Hello there! I could barely see you through the adorable scruff that covers my little puppy face. My eyes are so cute and tiny. I hear you praying they stay open, but we both know that’s not going to happen.
From the moment I bounded on screen, you’ve been writhing uncomfortably on the couch, waiting for my inevitable demise. This film actually has some top-notch dialogue, but you haven’t even heard it because you’ve spent the last thirty minutes mumbling under breath, “Dear God, don’t let them kill off Oreo.” Thanks for thinking of me! But we both know I’m one adorable-but-doomed pupper.
Before I die gratuitously, I have a few things to check off. First, I need to worm my way into your heart with my goofy antics and silly oversized paws so you’re really invested in me. Get ready to say “aww!” when extreme close-ups of my little floofy face are intercut with scenes of aggressive characters pulling weapons on each other.
I’m also here to make the emotionally damaged male protagonist more endearing. Sure, he just crushed a man’s skull into a wall, but afterward, he said I was a good boy, so he can’t really be all that bad. Don’t worry about this main character’s problematic interactions with sex workers either — just watch me lick his face with my little pink tongue and wag my itty bitty tail. (You know, while you still can. I’m on borrowed time.)
Did I mention I’m a rescue? Too bad I can’t be rescued from this plot. That’s an example of comic relief, and that’s my final job here. This is an intense film, what with all the stabbing and drug abuse, so I’m here to lighten things up. (Until I die horribly, of course.) When I accidentally lifted my leg on the rival cartel member’s briefcase of laundered money while holding a little baggy of heroin in my mouth? Classic, ill-fated Oreo!

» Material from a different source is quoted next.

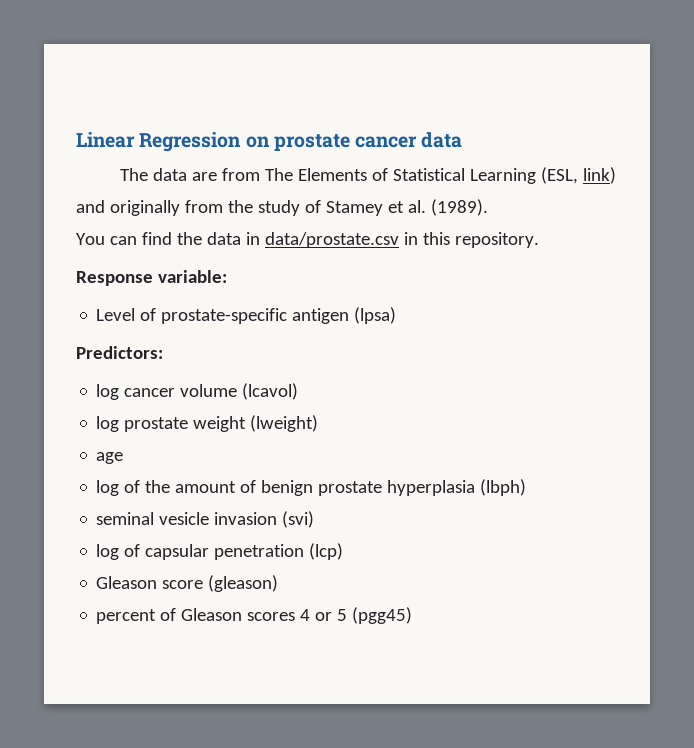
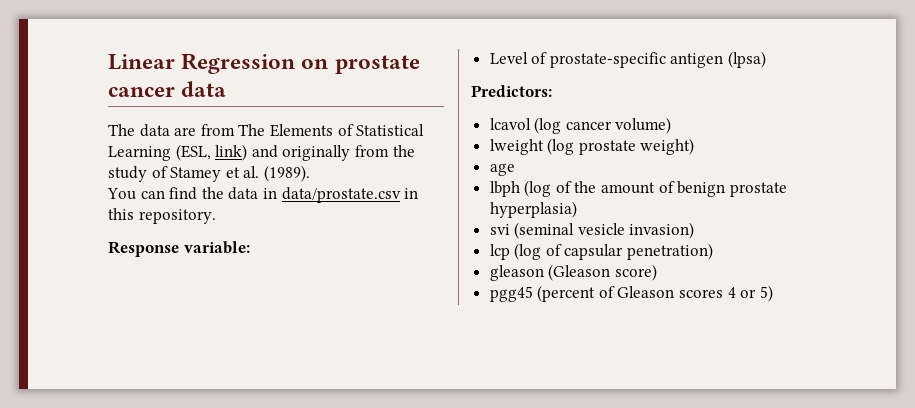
[96,383,299,400] [96,415,319,432] log cancer volume (lcavol) // log prostate weight (lweight) -> [489,117,672,134] [489,138,695,155] lcavol (log cancer volume) // lweight (log prostate weight)
[96,480,120,496] log -> [489,180,552,197] lbph (log
[387,479,527,496] [96,511,315,528] [96,543,344,560] [96,575,279,592] [96,609,157,624] hyperplasia (lbph) // seminal vesicle invasion (svi) // log of capsular penetration (lcp) // Gleason score (gleason) // percent -> [489,201,577,218] [489,222,695,239] [489,243,714,260] [489,264,657,281] [489,285,596,302] hyperplasia) // svi (seminal vesicle invasion) // lcp (log of capsular penetration) // gleason (Gleason score) // pgg45 (percent
[337,607,413,624] 5 (pgg45) -> [759,285,773,302] 5)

I know you’re trying to steel yourself for my big exit, but what these writers came up with for me is so gory and outrageous that you really can’t prepare for it and will, in fact, have nightmares about it for years to come. Just try to enjoy my sweet little expressions while you can. See, it looks like I’m smiling when my unhinged, gun-toting owner brings me into situations that are wildly unsafe and completely inappropriate for a companion animal!
And even though I’m not gonna make it past Act I, don’t worry! My gruesome, unnecessary, and disturbing end will be referenced for the rest of the film — possibly even shown multiple times! — so you won’t be able to forget the heartwarming way I cocked my head to the side like I was a person. So precious, right?
While you’re ugly crying and scouring Twitter for strangers who share your outrage (good luck getting #whydtheykillloreo to trend!), I hope it brings you comfort to know I’m in Fictional Dog Heaven now. The gang’s all here: the pupper from John Wick, Sansa Stark’s dire wolf, Marley, Hooch, and countless other adorable little plot devices. And you know what, we love it here! Plenty of treats, nobody has a gun, and in the movies they show, it’s only the people who get killed off.